Lyon-au-fil-de-leau.jpg Lyon au fil de l’eau – Photo © Marco

 

 

Tribune libre d’Eric Lafond, Conseiller du 3e arrondissement de Lyon

 

Dans le classement international annuel élaboré le cabinet conseil Mercer, Lyon est situé au 39e rang pour la qualité de vie, Lyon perd une place cette année. Mais notre ville avait déjà perdu 2 places l’année précédente. Est-ce significatif d’une dégradation ?

 

En complément, l’étude présente aussi un classement du niveau des infrastructures.
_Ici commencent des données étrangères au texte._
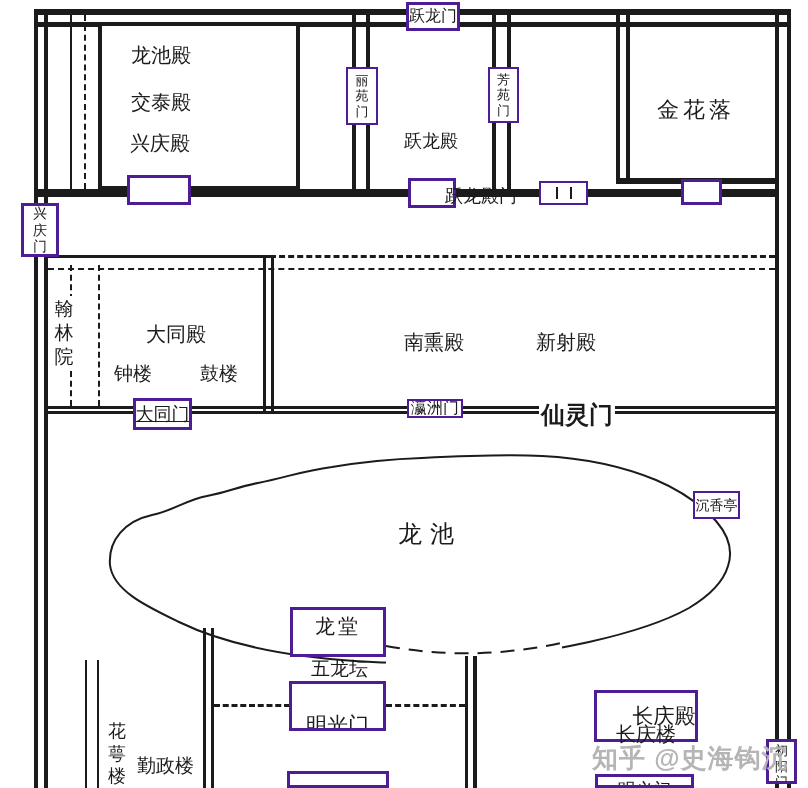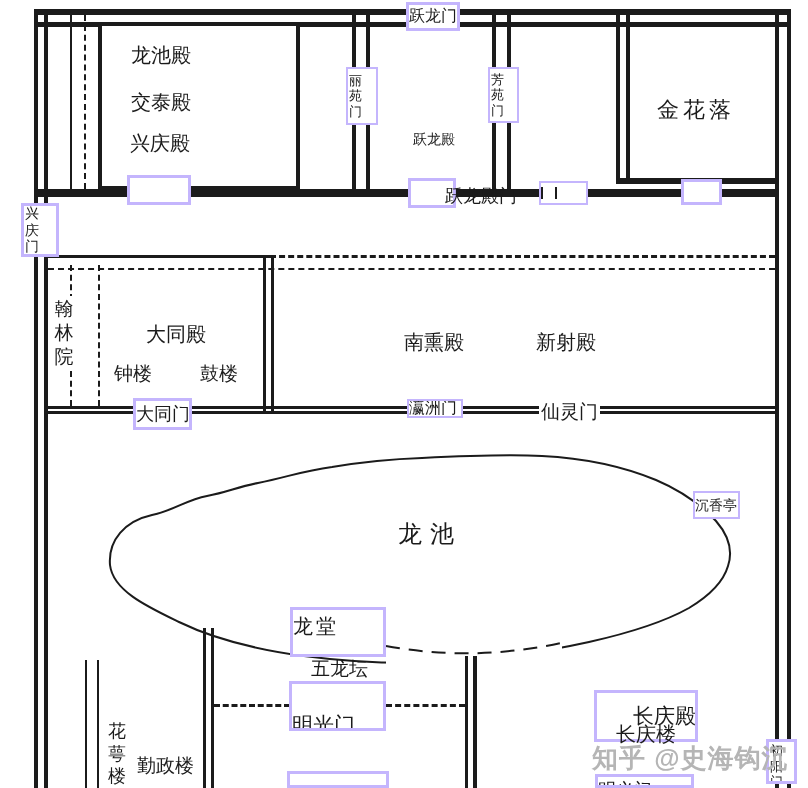"跃龙门" .gbox { border: 3px solid #c4b5fd -> 3px solid #4c1d95; justify-content: flex-start -> center }
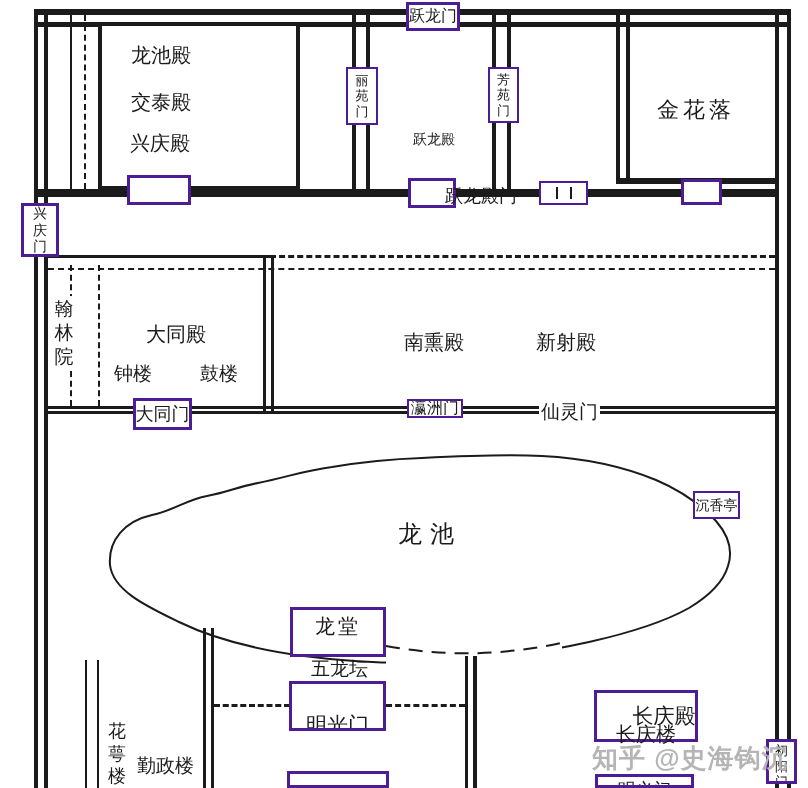"跃龙殿" div.lbl { font-size: 14px -> 18px; left: 413px -> 404px }
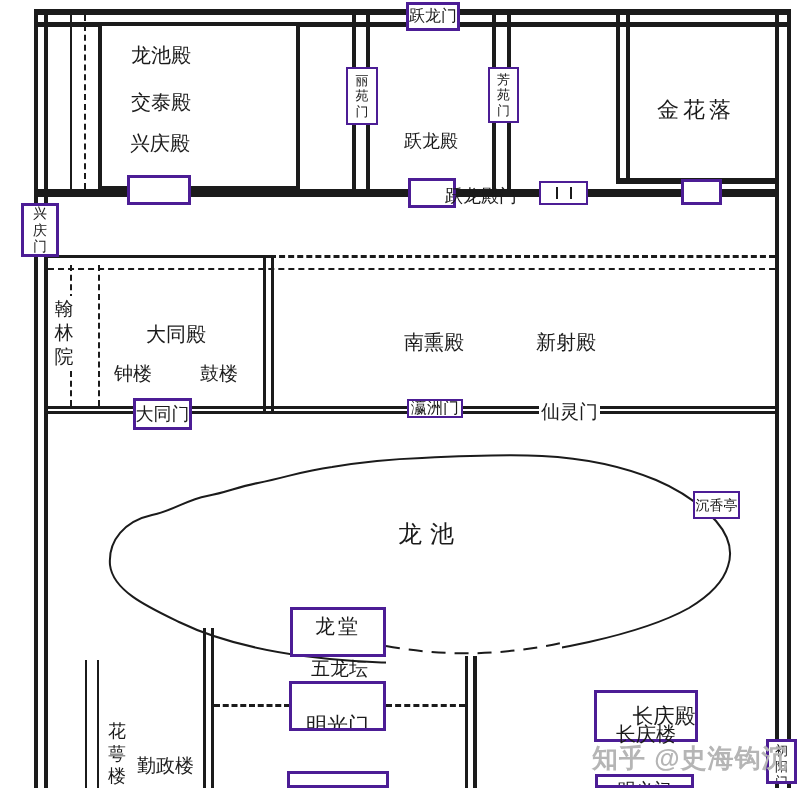"大同门" div.gbox { text-decoration: none -> underline }
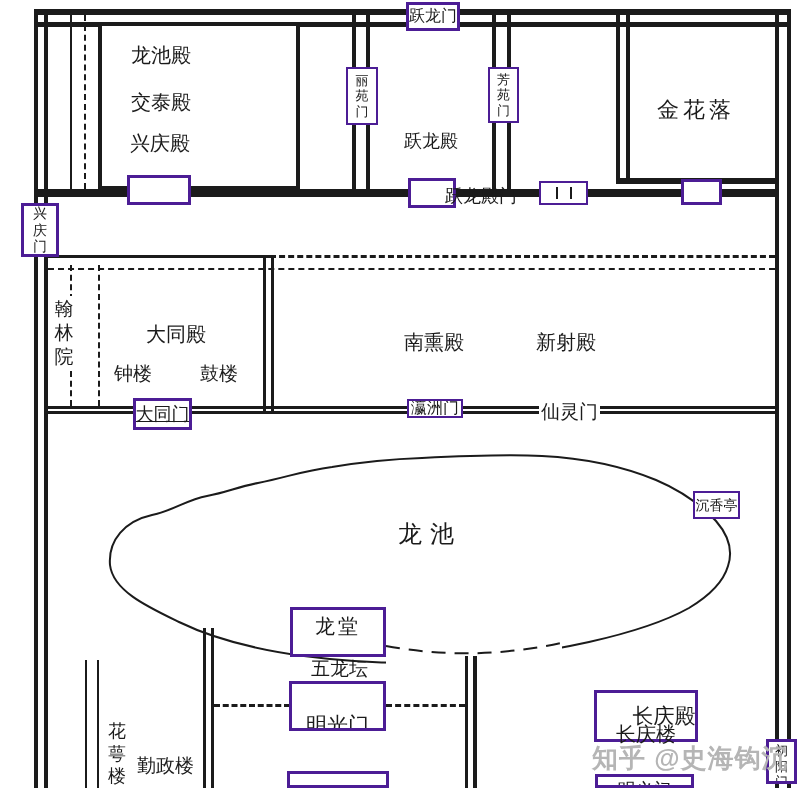"仙灵门" div.lbl { font-size: 19px -> 24px; font-weight: none -> bold }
Sont évalués « l’approvisionnement en électricité, la disponibilité de l’eau, du téléphone, des services postaux, les transports en commun, les embouteillages et la gamme des vols internationaux… ». Or, Lyon n’apparaît pas parmi les 50 premières villes du monde.

 

En 2010 et 2011, deux autres classements avaient établi une comparaison avec d’autres villes dans le monde. Notre ville figurait ainsi parmi les 100 villes les plus chères du monde (99e), et se trouvait être la première ville française sur le critère « écocités » (32e) ; critère «  fondé sur de strictes questions environnementales comme la qualité de l’eau et son caractère potable, les qualités de l’air et de traitement des déchets. Il s’y ajoute la volonté politique des dirigeants municipaux de préserver l’environnement ». Nous pouvons être satisfaits tout en étant convaincus de la nécessité de faire mieux. Surtout depuis la publication cet été de l’étude démontrant les nuisances de la pollution atmosphérique sur la santé et l’espérance de vie des lyonnais.

 

L’ensemble appuie ce que nous disons depuis quatre ans, en critiquant la stratégie de développement mise en œuvre par la majorité municipale. Le « tout pour le rayonnement international» et l’attractivité par les loisirs et de la consommation de grands événements culturels atteignent leurs limites, et il est temps d’infléchir le projet pour Lyon.

 

L’absence de Lyon dans le classement des villes avec les meilleures infrastructures interroge davantage sur notre capacité à affronter les enjeux du XXIe siècle. A l’heure où se relance de nouveau le débat sur le TOP, initié rappelons-le en 1991, on peut se demander si cette infrastructure est encore d’actualité.

 

Améliorer la qualité de vie passe par des approches nouvelles sur les déplacements, l’accès aux services locaux de proximité (crèche, école), à l’éducation en général, mais aussi aux infrastructures sportives et de santé.

 

Dans le même temps, pour être en phase avec les enjeux économiques et sociaux, Lyon doit être davantage favorable aux entrepreneurs qu’aux promoteurs, davantage favorable à l’innovation et à la production qu’au tertiaire.

 

Nous en avons les ressources. Encore faut-il que la municipalité et le Grand Lyon fassent confiance aux acteurs locaux, incitent et soutiennent leurs initiatives. La place de Lyon parmi les grandes villes européennes reposera sur sa singularité, sur la qualité de vie offerte à ses habitants qui le lui rendront par leur dynamisme, leurs capacités créatives et innovantes, permettant de résoudre les difficultés contemporaines.